“The way we think about this [customer experience] is that it’s not just about customer satisfaction. We live in an experience economy. What that means is that satisfaction is the lowest minimum bar,” Robi Ganguly, Apptentive CEO and Co-founder.

When you think about it, this is a scary quote. What Robi’s saying is that just having content or satisfied customers isn’t enough. Even if your NPS or CSAT scores are looking pristine, you need to be doing more. In 2020, you need to ask yourself and your company how you’re measuring customer experience to go beyond these surface-level evaluations. Once you figure out how to measure CX, then you can start tweaking it and improving it.

But some companies are already way ahead of the game. Here are some of the top examples of companies really understanding the difference (and link) between customer satisfaction and customer experience, and created campaigns designed to improve CX.


Casper was built on the idea that buying a mattress shouldn’t be a complicated hassle. Their Insomnobot-3000 is the cherry on top of an already customer-centric brand. It creates relationships with sleepless customers and humanizes the brand with humor and personality. They’re providing an experience that boosts loyalty through a personal connection with the brand.

Although it might not be obvious how the Insomnobot-3000 would contribute to Casper’s bottom line, but when brands increase loyalty and retention, they create fans. And when brands create fans, they do the marketing for you.


Internally, Glossier actually doesn’t even use the phrase “customer service.” Instead, customer experience is the main focus. The “gTEAM” embraces real, two-way conversations with customers to better understand their needs, desires, and issues. The gTEAM is integrated into the larger marketing department so they can actively take customer feedback and bring it to the rest of the company to help improve loyalty, inform product roadmap, and identify bigger issues.

As a personal anecdote, I recently wanted to return a product I received from them. Instead of some automated system, they ask that you email the gTEAM directly if you want to initiate a return. I received an immediate response back not from a bot, but from an actual person. They actually wanted to understand why I was returning the product and exactly how they could improve it in the future. To top it all off, they asked that I gift the product to a friend and refunded my account for the balance.

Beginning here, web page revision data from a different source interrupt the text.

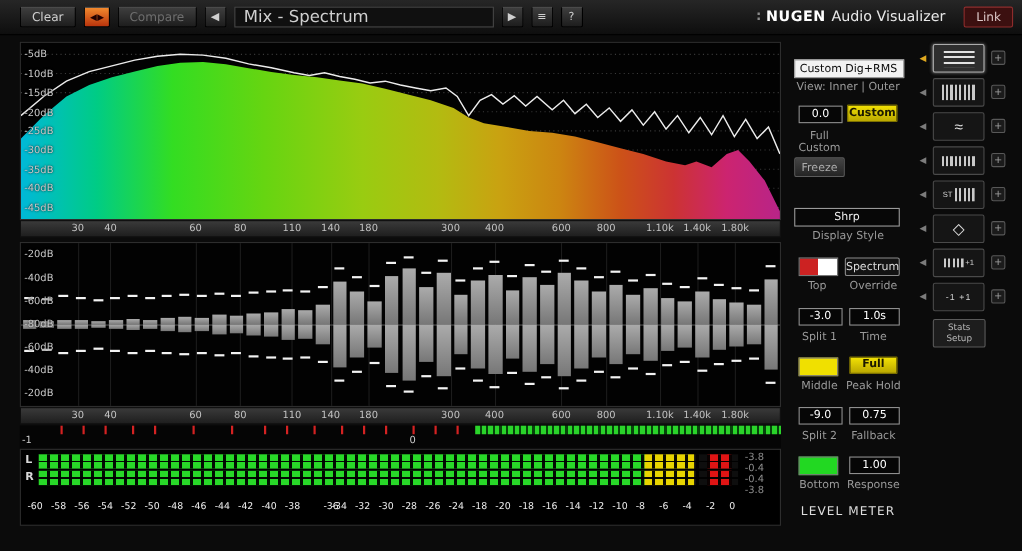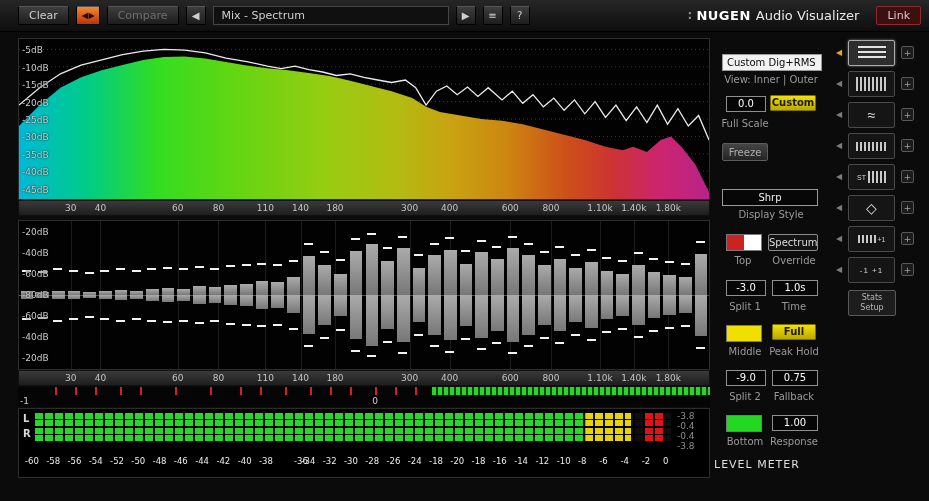--- a/index.html
+++ b/index.html
@@ -16,7 +16,7 @@
   .tb-btn.sq{width:20px;padding:0;text-align:center;font-size:10px;}
   .tb-btn.swap{background:linear-gradient(#f28a2e,#b9330c);color:#200;font-size:8px;padding:0 5px;letter-spacing:-1px;}
   .tb-btn.link{background:#3c1010;border:1px solid #8e2c2c;color:#ddc8c8;margin-left:10px;}
-  .preset{background:#101010;border:1px solid #464646;color:#cfcfcf;font-size:11px;height:17px;
+  .preset{background:#101010;border:1px solid #464646;color:#cfcfcf;font-size:15px;height:17px;
           line-height:17px;width:218px;padding:0 8px;cursor:pointer;}
   .tb-spacer{flex:1;}
   .brand{display:flex;align-items:baseline;gap:5px;white-space:nowrap;}

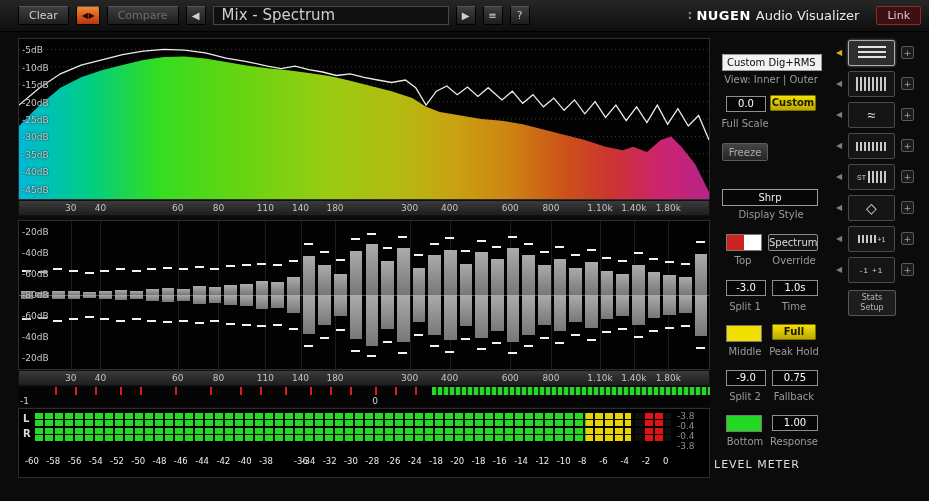--- a/index.html
+++ b/index.html
@@ -481,7 +481,7 @@
     <div class="clabel" style="left:0;top:36px;width:114px">View: Inner | Outer</div>
     <div class="field" style="left:12px;top:58px;width:38px">0.0</div>
     <button class="ybtn" style="left:56px;top:57px;width:46px">Custom</button>
-    <div class="clabel" style="left:4px;top:80px;width:54px">Full Scale</div>
+    <div class="clabel" style="left:4px;top:80px;width:54px">Full Custom</div>
     <button class="gbtn" style="left:8px;top:105px;width:46px;height:18px">Freeze</button>
     <div class="combo dark" style="left:8px;top:151px;width:94px">Shrp</div>
     <div class="clabel" style="left:0;top:171px;width:114px">Display Style</div>

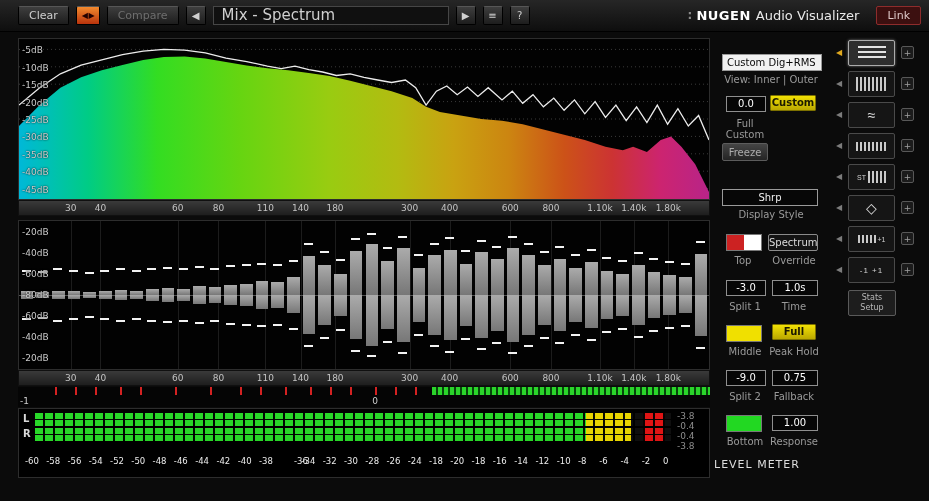--- a/index.html
+++ b/index.html
@@ -74,7 +74,7 @@
         color:#ababab;font-size:10px;border-radius:2px;font-family:inherit;cursor:pointer;padding:0;}
   .gbtn.inf{background:#131313;border:1px solid #8b8b8b;color:#dcdcdc;}
   .swatch{position:absolute;width:34px;height:15px;border:1px solid #787878;cursor:pointer;}
-  .lm-title{position:absolute;left:0;width:114px;color:#dedede;font-size:11px;letter-spacing:1px;}
+  .lm-title{position:absolute;left:0;width:114px;text-align:center;color:#dedede;font-size:11px;letter-spacing:1px;}
   
   .modes{position:absolute;left:832px;top:38px;width:96px;height:440px;}
   .mode-row{position:absolute;left:0;width:96px;height:26px;}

They actively seek out feedback to improve their products, increase loyalty, and get their product into more hands organically. As a marketer and someone who markets a CX solution for a living, they won me over as a lifelong customer.

glossier customer experience


What would a “best examples of customer experience” list be if it didn’t include Nordstrom? As one of the first companies to value CX at the leadership level, Nordstrom has always paved the way in terms of customer experience.

In the last year or so, we’ve seen retailer after retailer struggle to keep their brick-and-mortar doors open. But never Nordstrom. No, Nordstrom’s success is largely due to their focus on the customer and understanding the need to bridge the digital and physical gap in CX. They provide one seamless experience regardless of if it’s on a mobile device or in-store.

“I think what we hear from our customers is there is not a channel-based customer. There are just customers. And so that is really our approach. We don’t have a channel-based approach. We just have a customer approach. We’re focused on serving customers, not as a store, not as a website, but as a retailer in the local market that they’re living.” – Shea Jensen, senior VP of CX at Nordstrom (via NRF)


Speaking of seamless digital and in-store experiences, Levi’s is another company that paved the way in 2019 with their new app that connects with select Levi’s Tailor Shops. It essentially allows customers to create unique product designs in-app and then use that in-store with the tailors and stylists. This helps customers feel more in-control and Levi employees understand customer needs better.

What do all of these brands have in common? They proactively listen to customers and then use the voice of the customer to drive product roadmaps, loyalty programs, and marketing campaigns. They focus on experience above all, and it’s working.

Did we miss anyone? Who are you watching in 2020 as a leader in the CX space?